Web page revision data
☆ ☆ ☆
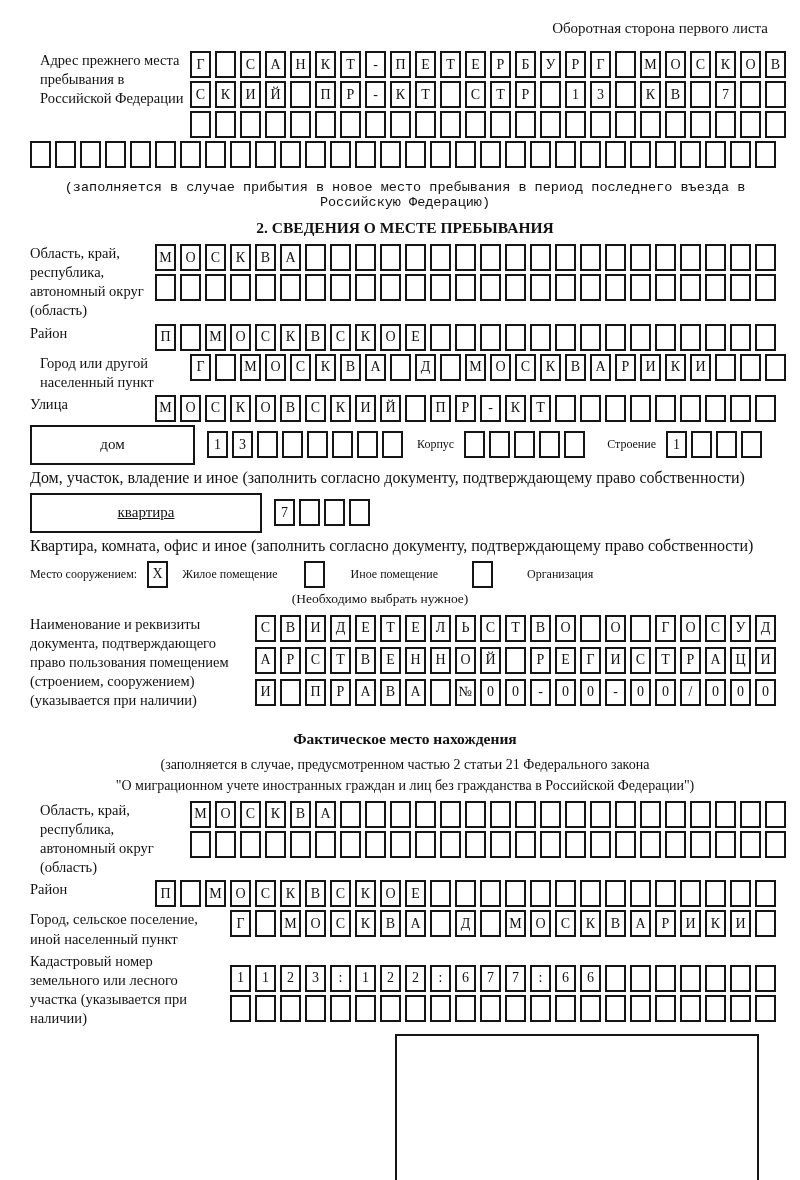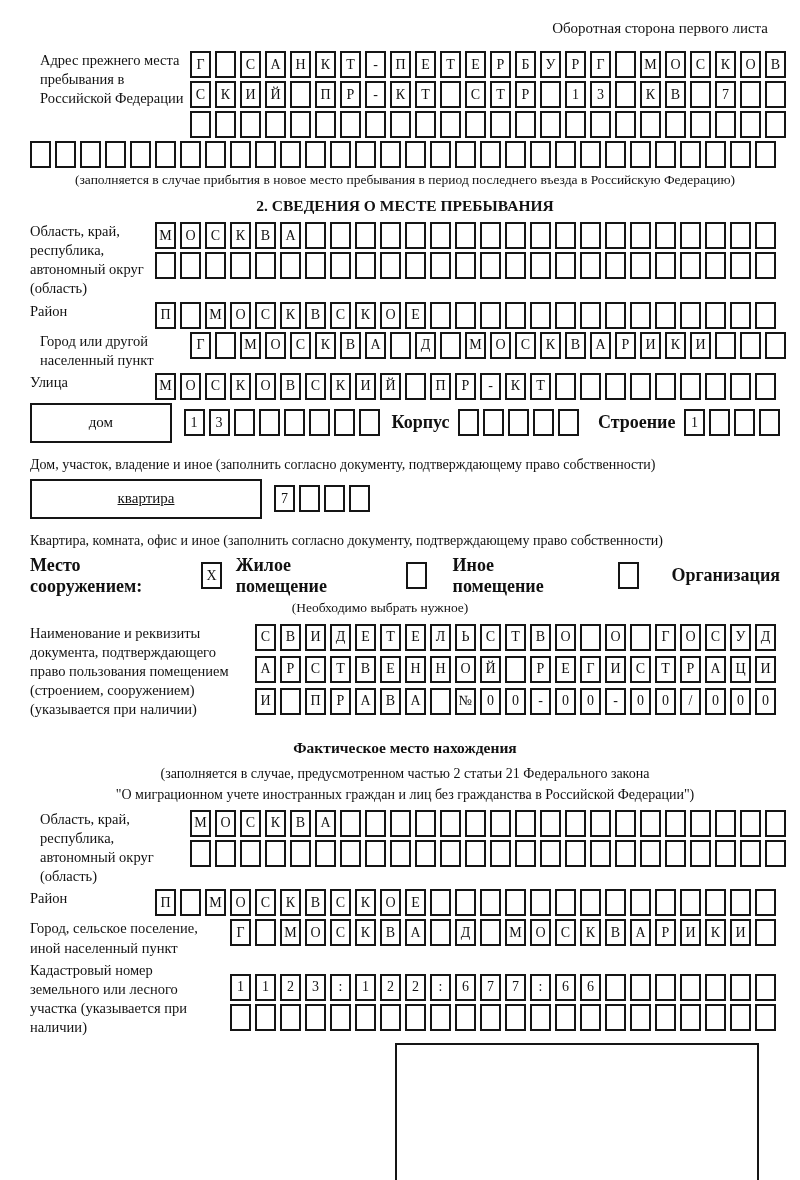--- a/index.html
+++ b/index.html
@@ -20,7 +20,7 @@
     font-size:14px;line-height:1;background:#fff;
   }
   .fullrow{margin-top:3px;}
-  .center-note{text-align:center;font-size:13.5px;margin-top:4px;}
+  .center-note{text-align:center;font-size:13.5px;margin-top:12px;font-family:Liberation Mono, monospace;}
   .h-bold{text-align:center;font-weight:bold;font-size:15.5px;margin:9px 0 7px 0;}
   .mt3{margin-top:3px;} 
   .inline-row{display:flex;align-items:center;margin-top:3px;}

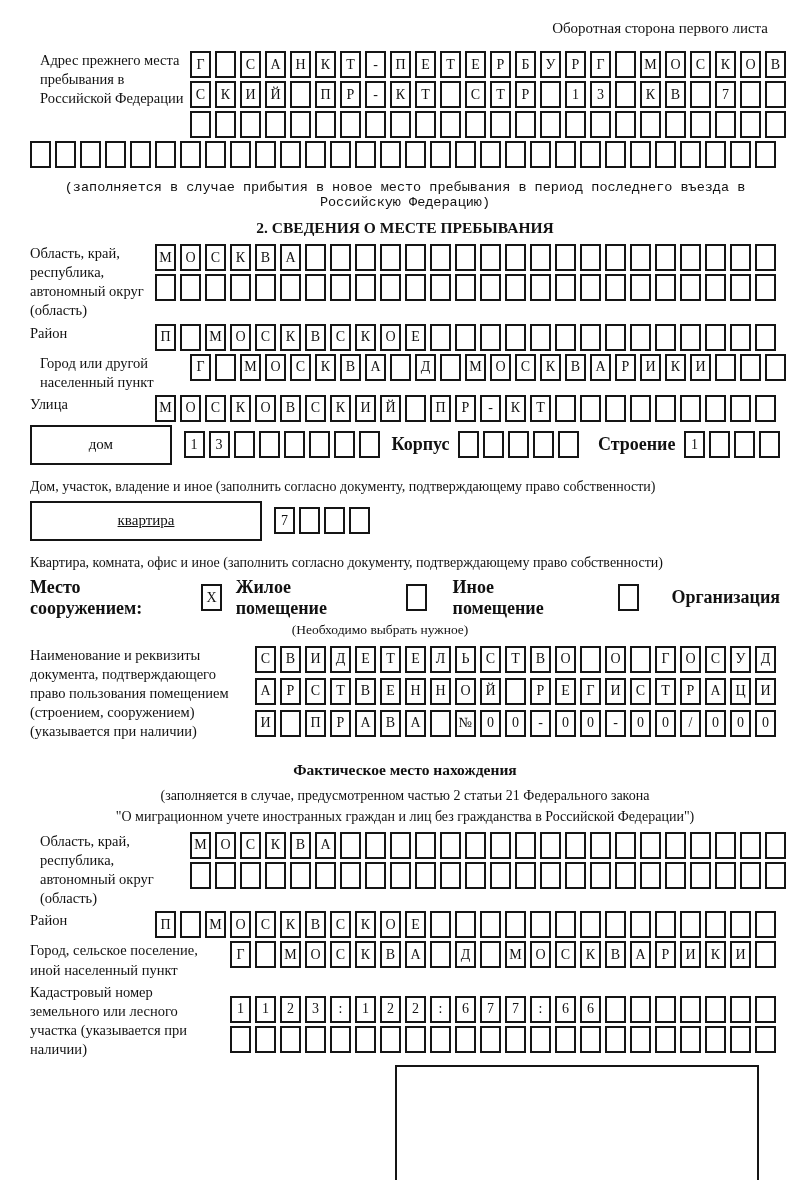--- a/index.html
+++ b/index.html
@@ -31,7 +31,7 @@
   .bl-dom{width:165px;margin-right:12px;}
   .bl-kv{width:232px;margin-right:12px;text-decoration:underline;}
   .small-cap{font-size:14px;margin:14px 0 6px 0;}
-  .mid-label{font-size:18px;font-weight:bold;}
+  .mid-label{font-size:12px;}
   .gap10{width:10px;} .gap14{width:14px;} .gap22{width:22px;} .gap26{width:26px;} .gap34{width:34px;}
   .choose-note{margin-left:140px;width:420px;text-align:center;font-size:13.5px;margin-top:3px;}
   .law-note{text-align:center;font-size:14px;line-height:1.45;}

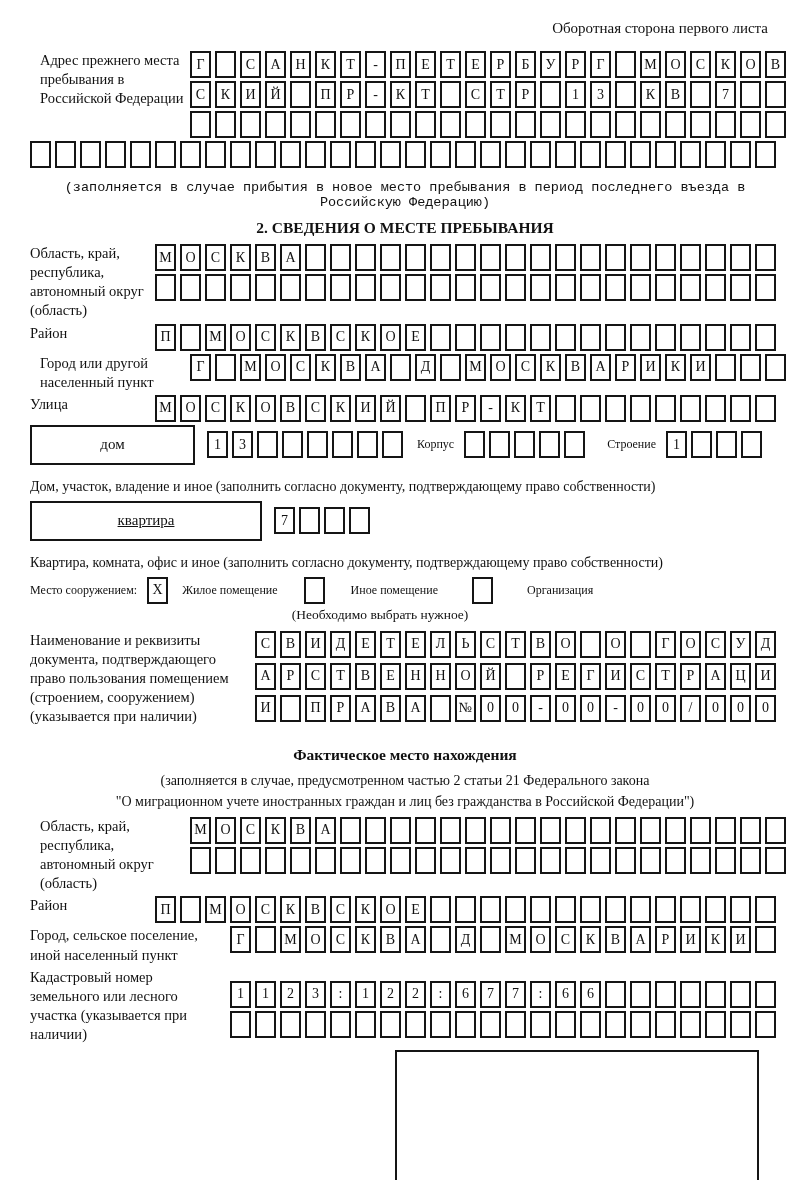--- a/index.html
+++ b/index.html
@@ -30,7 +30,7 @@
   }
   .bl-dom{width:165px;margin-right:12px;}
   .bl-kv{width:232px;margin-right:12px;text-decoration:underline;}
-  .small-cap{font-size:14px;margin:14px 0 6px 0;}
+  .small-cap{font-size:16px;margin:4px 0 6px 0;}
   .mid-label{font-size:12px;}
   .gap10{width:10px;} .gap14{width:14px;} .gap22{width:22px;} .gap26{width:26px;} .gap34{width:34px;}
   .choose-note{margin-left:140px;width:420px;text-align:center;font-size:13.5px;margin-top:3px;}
☆ ☆ ☆
▶ PROBLEM STATEMENT:
Here the job is to repeat the entries verbatim while leaving all pictures out.

▶ ANSWER BELOW:
--- a/index.html
+++ b/index.html
@@ -20,7 +20,7 @@
     font-size:14px;line-height:1;background:#fff;
   }
   .fullrow{margin-top:3px;}
-  .center-note{text-align:center;font-size:13.5px;margin-top:4px;}
+  .center-note{text-align:center;font-size:13.5px;margin-top:12px;font-family:Liberation Mono, monospace;}
   .h-bold{text-align:center;font-weight:bold;font-size:15.5px;margin:9px 0 7px 0;}
   .mt3{margin-top:3px;} 
   .inline-row{display:flex;align-items:center;margin-top:3px;}

--- a/index.html
+++ b/index.html
@@ -31,7 +31,7 @@
   .bl-dom{width:165px;margin-right:12px;}
   .bl-kv{width:232px;margin-right:12px;text-decoration:underline;}
   .small-cap{font-size:14px;margin:14px 0 6px 0;}
-  .mid-label{font-size:18px;font-weight:bold;}
+  .mid-label{font-size:12px;}
   .gap10{width:10px;} .gap14{width:14px;} .gap22{width:22px;} .gap26{width:26px;} .gap34{width:34px;}
   .choose-note{margin-left:140px;width:420px;text-align:center;font-size:13.5px;margin-top:3px;}
   .law-note{text-align:center;font-size:14px;line-height:1.45;}

--- a/index.html
+++ b/index.html
@@ -30,7 +30,7 @@
   }
   .bl-dom{width:165px;margin-right:12px;}
   .bl-kv{width:232px;margin-right:12px;text-decoration:underline;}
-  .small-cap{font-size:14px;margin:14px 0 6px 0;}
+  .small-cap{font-size:16px;margin:4px 0 6px 0;}
   .mid-label{font-size:12px;}
   .gap10{width:10px;} .gap14{width:14px;} .gap22{width:22px;} .gap26{width:26px;} .gap34{width:34px;}
   .choose-note{margin-left:140px;width:420px;text-align:center;font-size:13.5px;margin-top:3px;}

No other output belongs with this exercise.